Personal information
- Born: February 9, 1901 New Britain, Connecticut, U.S.
- Died: July 1, 1944 (aged 43) New York City, New York, U.S.
- Listed height: 5 ft 8 in (1.73 m)
- Listed weight: 170 lb (77 kg)

Career information
- High school: Mahanoy City (Mahanoy City, Pennsylvania)
- College: Fordham (1920–1923)

Career history
- New York Giants (1925); Brooklyn Lions (1926);
- Stats at Pro Football Reference

= Tommy Myers =

American football player (1901–1944)

Thomas J. Myers (February 9, 1901 – July 1, 1944) was an American professional football back who played two seasons in the National Football League (NFL) with the New York Giants and Brooklyn Lions. He played college football at Fordham University.

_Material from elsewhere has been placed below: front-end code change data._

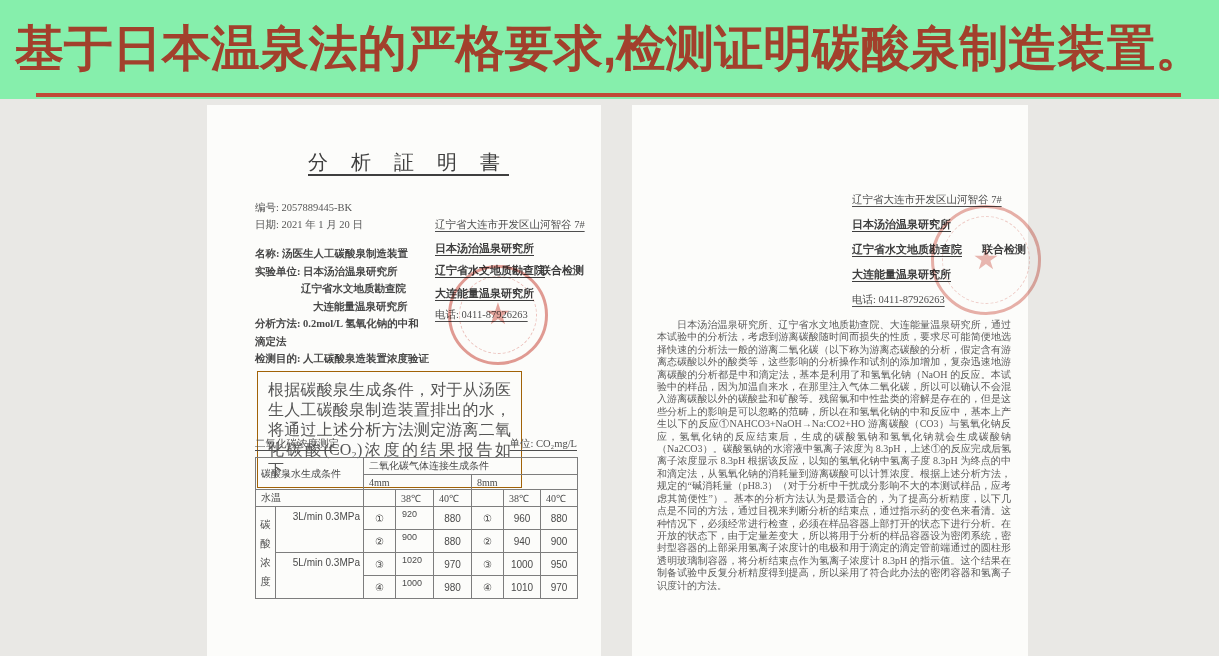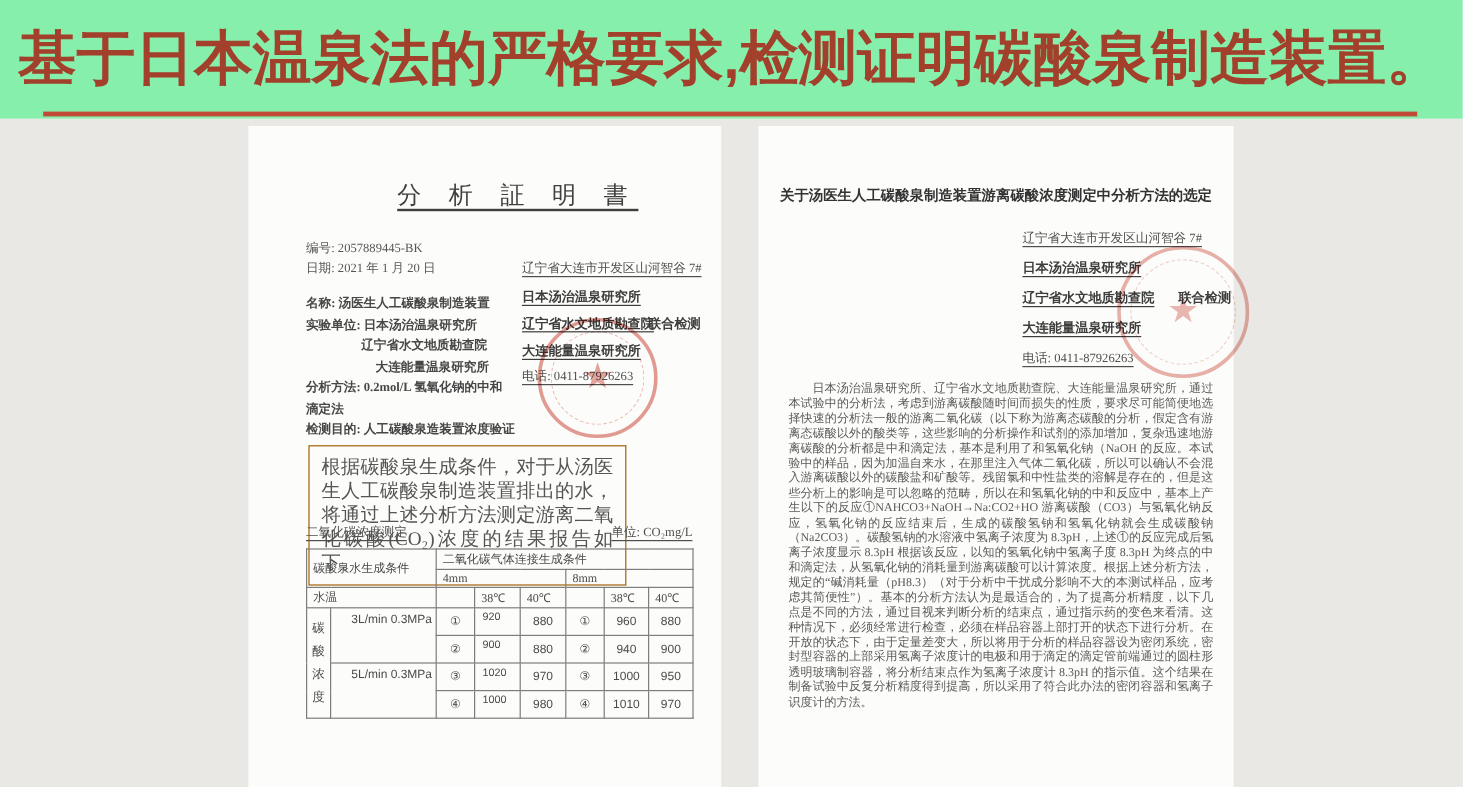--- a/index.html
+++ b/index.html
@@ -30,7 +30,6 @@
     letter-spacing:9px; text-indent:9px;
     text-decoration:underline; text-underline-offset:5px;
     white-space:nowrap;
-    margin-left:23px;
   }
   .meta { position:absolute; top:94px; left:48px; font-size:10.5px; line-height:17px; color:#565656; white-space:nowrap; }
 

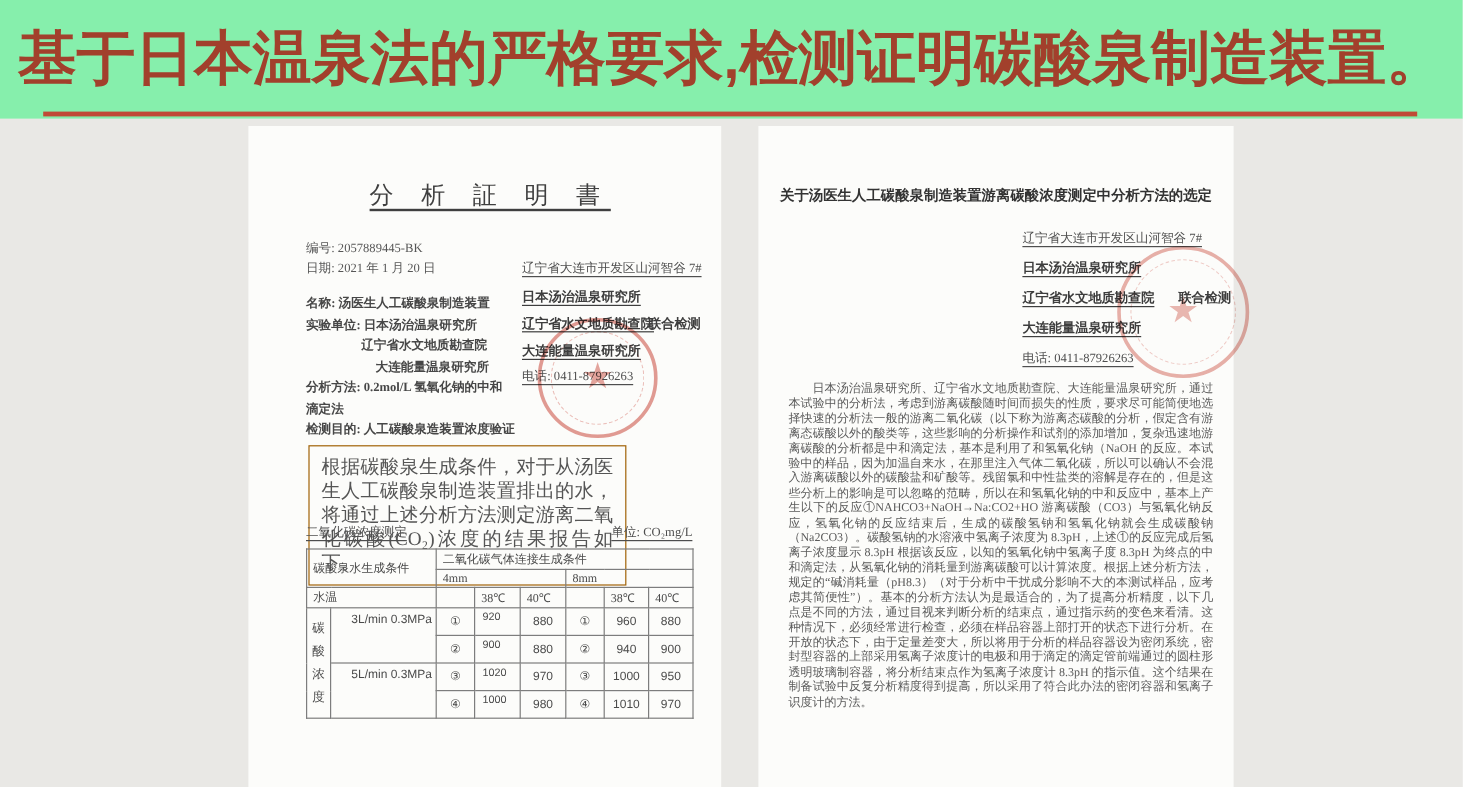--- a/index.html
+++ b/index.html
@@ -206,7 +206,6 @@
   </div>
 
   <div class="doc doc-right">
-    <div class="method-title">关于汤医生人工碳酸泉制造装置游离碳酸浓度测定中分析方法的选定</div>
 
     <div class="org-block ob-right">
       <div class="row"><span class="line">辽宁省大连市开发区山河智谷 7#</span></div>

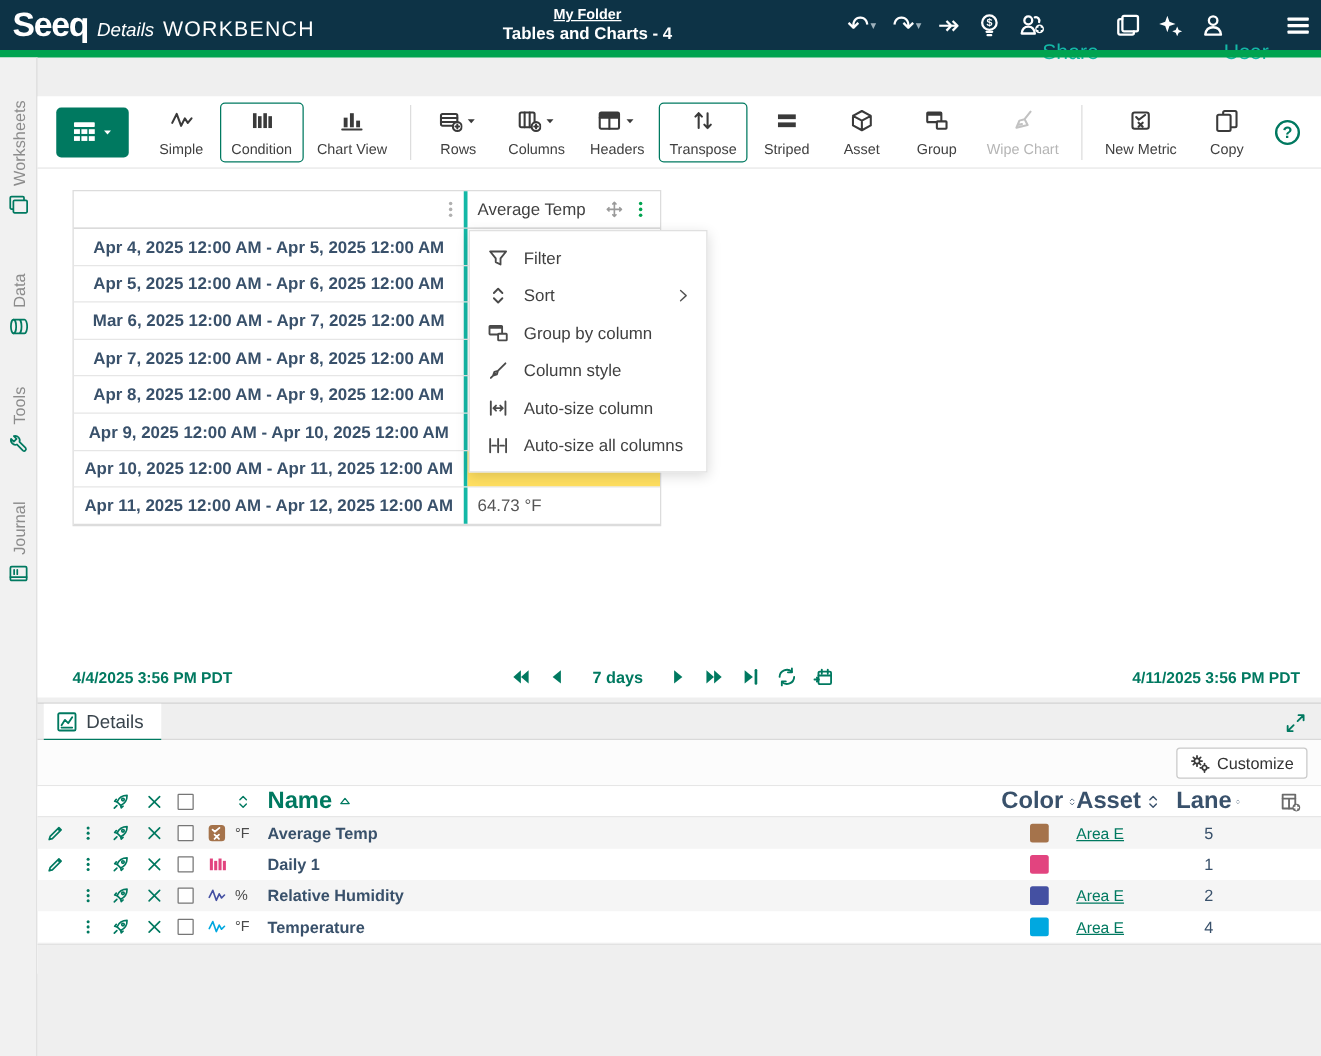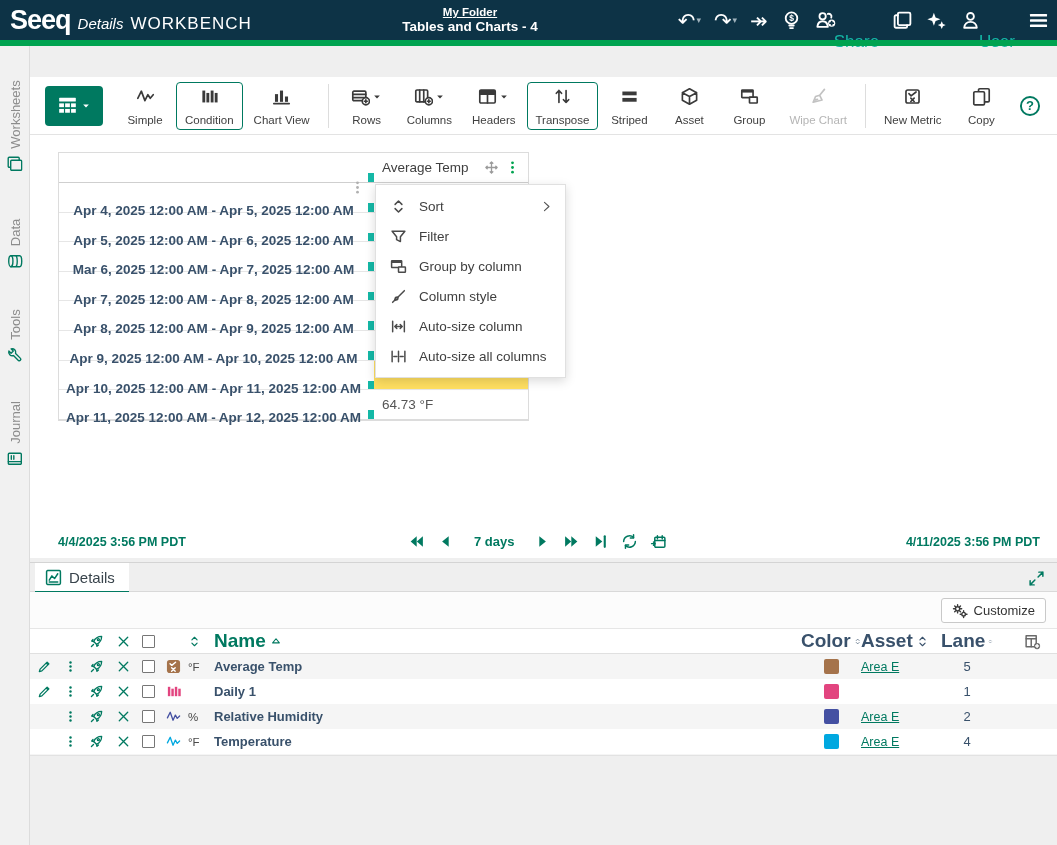--- a/index.html
+++ b/index.html
@@ -74,8 +74,8 @@
   .trow { display:flex; height:29.6px; border-bottom:1px solid #E6E6E6; }
   .trow:last-child { border-bottom:1px solid #DCDCDC; }
   .thead { height:30px; border-bottom:1px solid #CFCFCF; }
-  .tc1 { width:315px; border-right:6px solid #14b8a6; display:flex; 
-    justify-content:center; position:relative;margin-top:20px; }
+  .tc1 { width:315px; border-right:3px solid #14b8a6; display:flex; align-items:center;
+    justify-content:center; position:relative; }
   .tc2 { width:154px; display:flex; align-items:center; padding:0 8px; position:relative; }
   .date-cell { font-size:13.5px; font-weight:bold; color:#39516B; }
   .hdr-dots { position:absolute; right:3px; top:7px; width:15px; height:15px; color:#B0B0B0; cursor:pointer; }

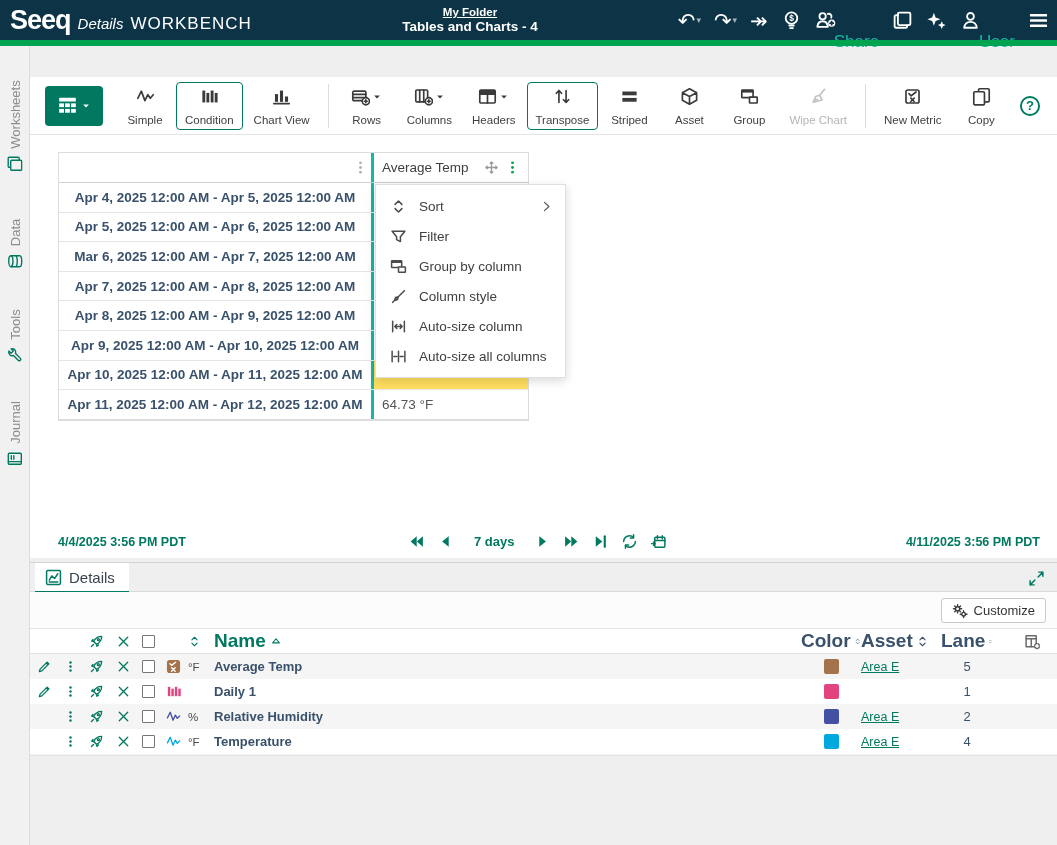--- a/index.html
+++ b/index.html
@@ -570,6 +570,14 @@
           <div class="menu-item">
             <span class="mi-ic">
               <svg viewBox="0 0 16 16" fill="none" stroke="currentColor" stroke-width="1.4" stroke-linecap="round" stroke-linejoin="round">
+                <path d="M2 3 H14 L9.8 8.2 V12.8 L6.2 11 V8.2 Z"></path>
+              </svg>
+            </span>
+            <span class="mi-label">Filter</span>
+          </div>
+          <div class="menu-item">
+            <span class="mi-ic">
+              <svg viewBox="0 0 16 16" fill="none" stroke="currentColor" stroke-width="1.4" stroke-linecap="round" stroke-linejoin="round">
                 <path d="M4.8 6 L8 2.8 L11.2 6 M4.8 10 L8 13.2 L11.2 10"></path>
               </svg>
             </span>
@@ -579,14 +587,6 @@
                 <path d="M5.5 3 L11 8 L5.5 13"></path>
               </svg>
             </span>
-          </div>
-          <div class="menu-item">
-            <span class="mi-ic">
-              <svg viewBox="0 0 16 16" fill="none" stroke="currentColor" stroke-width="1.4" stroke-linecap="round" stroke-linejoin="round">
-                <path d="M2 3 H14 L9.8 8.2 V12.8 L6.2 11 V8.2 Z"></path>
-              </svg>
-            </span>
-            <span class="mi-label">Filter</span>
           </div>
           <div class="menu-item">
             <span class="mi-ic">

==Early life and college==
Thomas J. Myers was born on February 9, 1901, in New Britain, Connecticut. He attended Mahanoy City High School in Mahanoy City, Pennsylvania.

Myers was a member of the Fordham Maroon of Fordham University from 1920 to 1923 and a three-year letterman from 1921 to 1923. He was team captain in 1923.

==Professional career==
Myers played in two games for the New York Giants of the National Football League (NFL) during the team's inaugural 1925 season. He wore jersey number 4 while with the Giants.

Myers appeared in two games, starting one, for the Brooklyn Lions of the NFL in 1926. Myers stood 5'8" and weighed 170 pounds during his pro career.

==Personal life==
Myers was a football coach and athletic director at St. Peter's Preparatory School from 1927 until his death in 1944. He died on July 1, 1944, in New York City after being sick for a year due to being hit by a piece of ice.